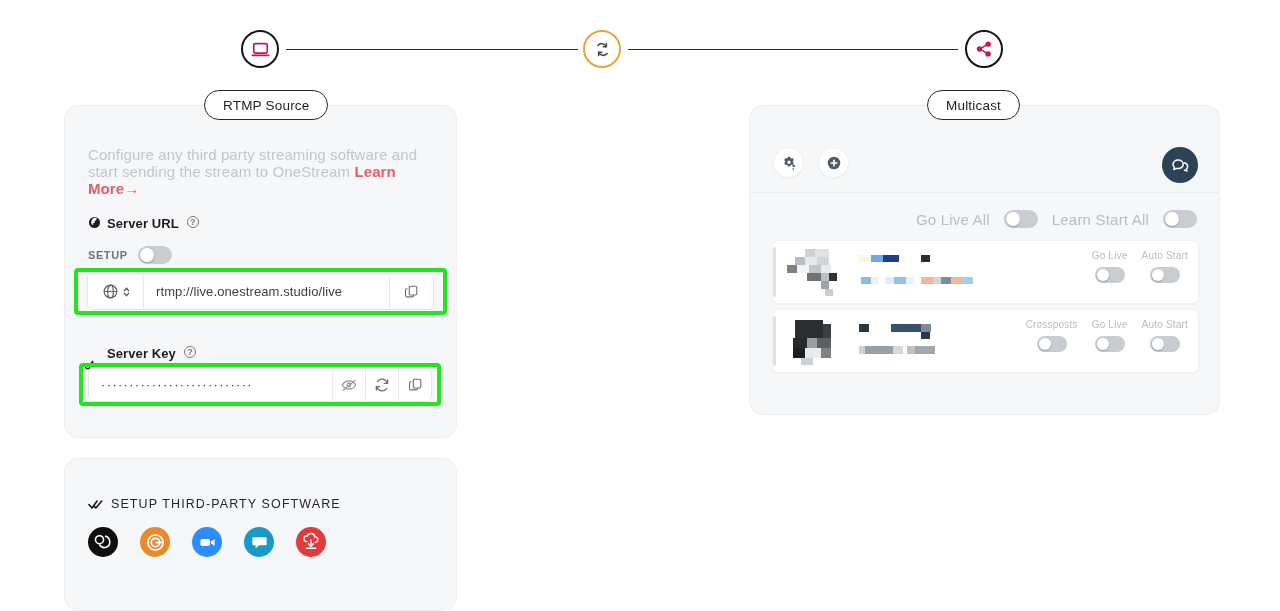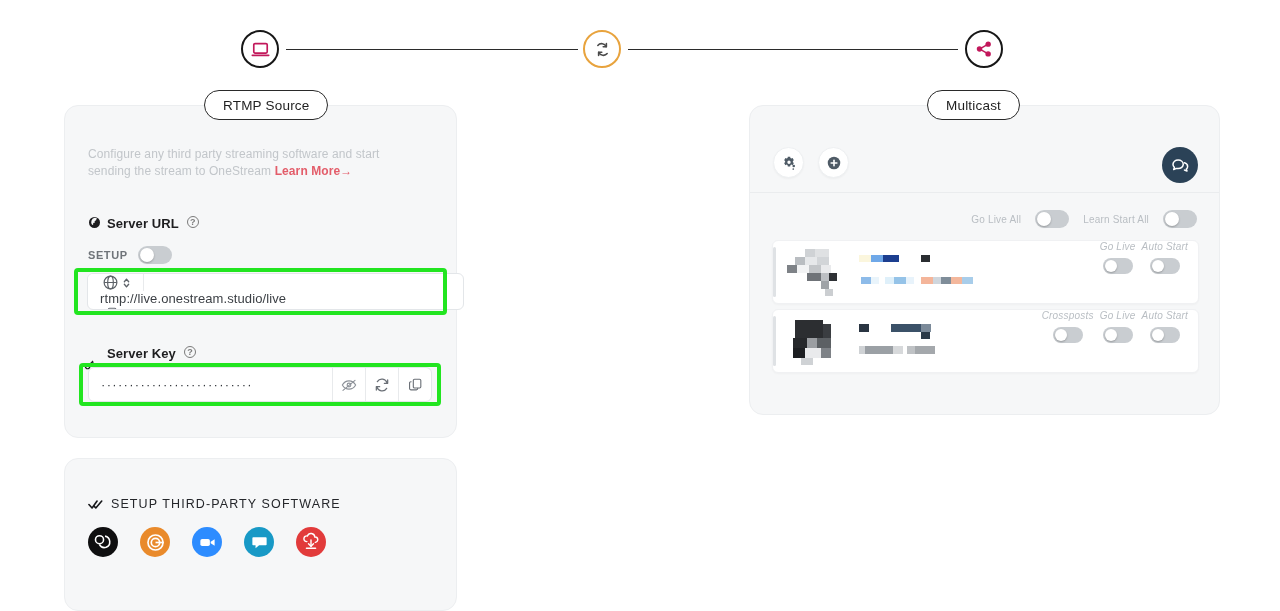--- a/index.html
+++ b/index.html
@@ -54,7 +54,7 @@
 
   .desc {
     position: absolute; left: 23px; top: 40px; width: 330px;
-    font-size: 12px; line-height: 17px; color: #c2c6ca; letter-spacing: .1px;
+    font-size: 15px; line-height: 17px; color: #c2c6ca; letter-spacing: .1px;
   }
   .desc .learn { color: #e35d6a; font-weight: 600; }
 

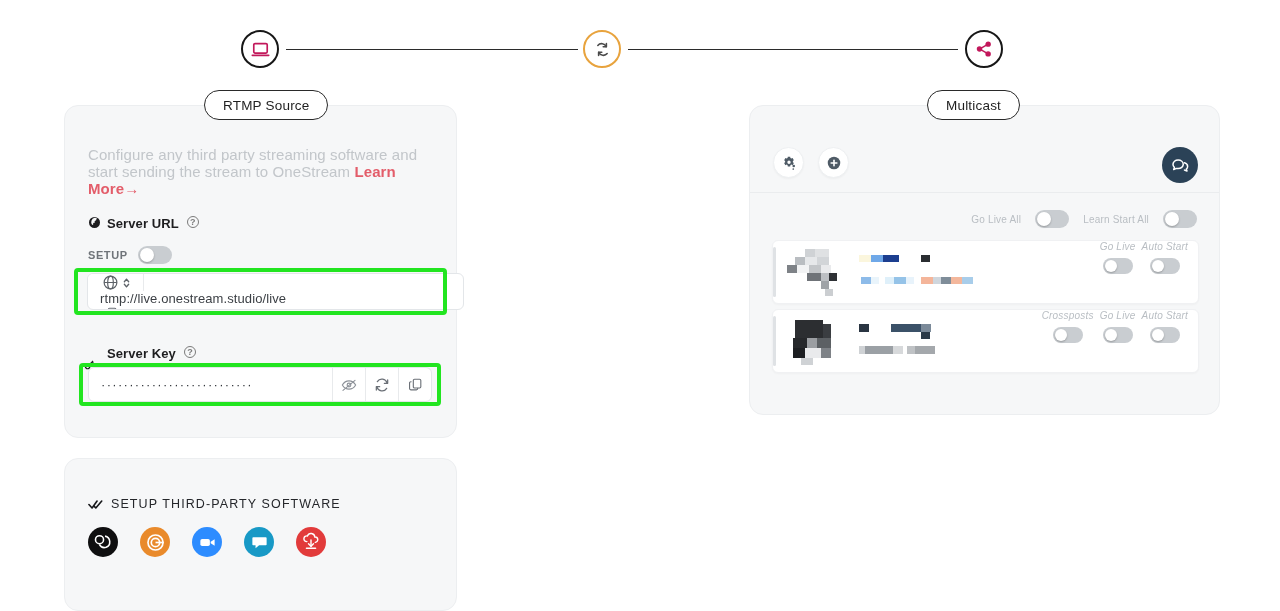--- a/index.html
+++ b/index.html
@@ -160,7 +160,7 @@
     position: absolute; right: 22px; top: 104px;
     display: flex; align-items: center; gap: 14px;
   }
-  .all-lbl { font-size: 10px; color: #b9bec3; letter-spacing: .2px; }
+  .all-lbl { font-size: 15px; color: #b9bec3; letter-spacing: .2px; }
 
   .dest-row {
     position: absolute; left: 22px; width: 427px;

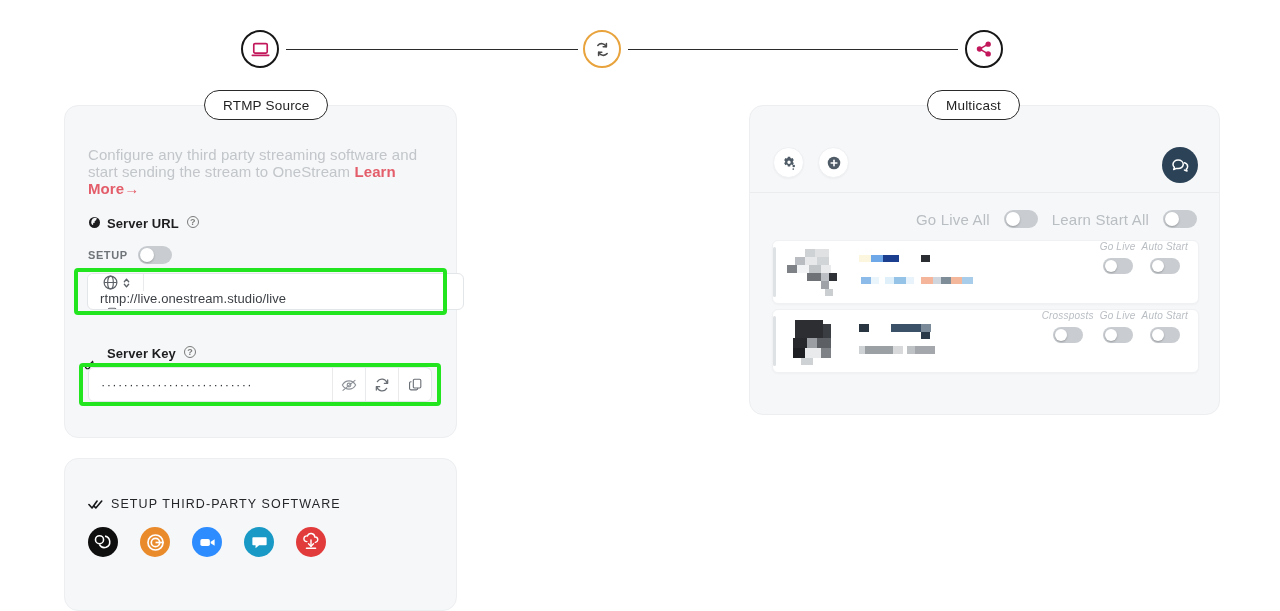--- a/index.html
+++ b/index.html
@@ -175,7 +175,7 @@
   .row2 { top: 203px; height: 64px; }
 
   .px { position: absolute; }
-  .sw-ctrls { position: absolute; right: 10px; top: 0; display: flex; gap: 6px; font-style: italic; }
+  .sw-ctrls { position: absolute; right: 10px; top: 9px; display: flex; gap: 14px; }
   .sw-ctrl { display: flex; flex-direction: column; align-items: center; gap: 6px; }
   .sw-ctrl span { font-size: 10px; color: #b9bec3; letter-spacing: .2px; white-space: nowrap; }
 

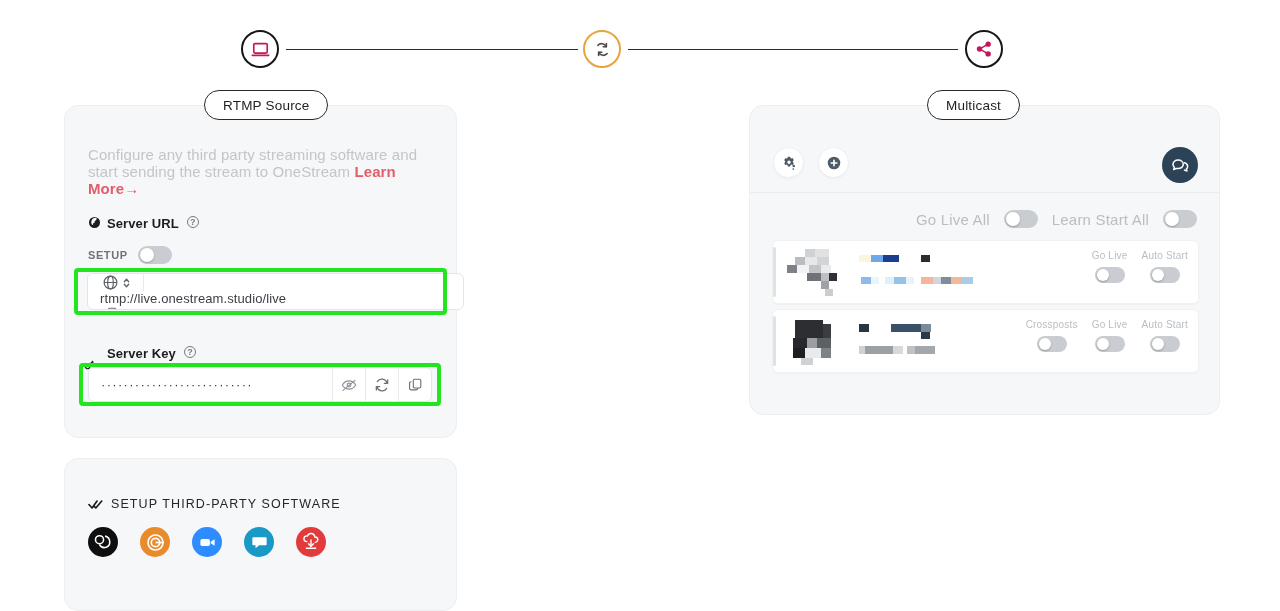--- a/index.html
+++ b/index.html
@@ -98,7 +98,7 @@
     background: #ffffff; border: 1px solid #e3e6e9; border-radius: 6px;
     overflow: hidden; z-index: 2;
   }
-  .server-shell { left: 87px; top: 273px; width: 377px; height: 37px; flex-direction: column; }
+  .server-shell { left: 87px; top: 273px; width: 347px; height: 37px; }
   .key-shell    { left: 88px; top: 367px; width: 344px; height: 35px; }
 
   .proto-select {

**What the task asks**
Print an exact copy of the lines above, from the one containing "10px; top: 9px;" through the one containing "88px; top: 367px;", and leave out the pictures.

**Result below**
+  .sw-ctrls { position: absolute; right: 10px; top: 9px; display: flex; gap: 14px; }
   .sw-ctrl { display: flex; flex-direction: column; align-items: center; gap: 6px; }
   .sw-ctrl span { font-size: 10px; color: #b9bec3; letter-spacing: .2px; white-space: nowrap; }
 

--- a/index.html
+++ b/index.html
@@ -98,7 +98,7 @@
     background: #ffffff; border: 1px solid #e3e6e9; border-radius: 6px;
     overflow: hidden; z-index: 2;
   }
-  .server-shell { left: 87px; top: 273px; width: 377px; height: 37px; flex-direction: column; }
+  .server-shell { left: 87px; top: 273px; width: 347px; height: 37px; }
   .key-shell    { left: 88px; top: 367px; width: 344px; height: 35px; }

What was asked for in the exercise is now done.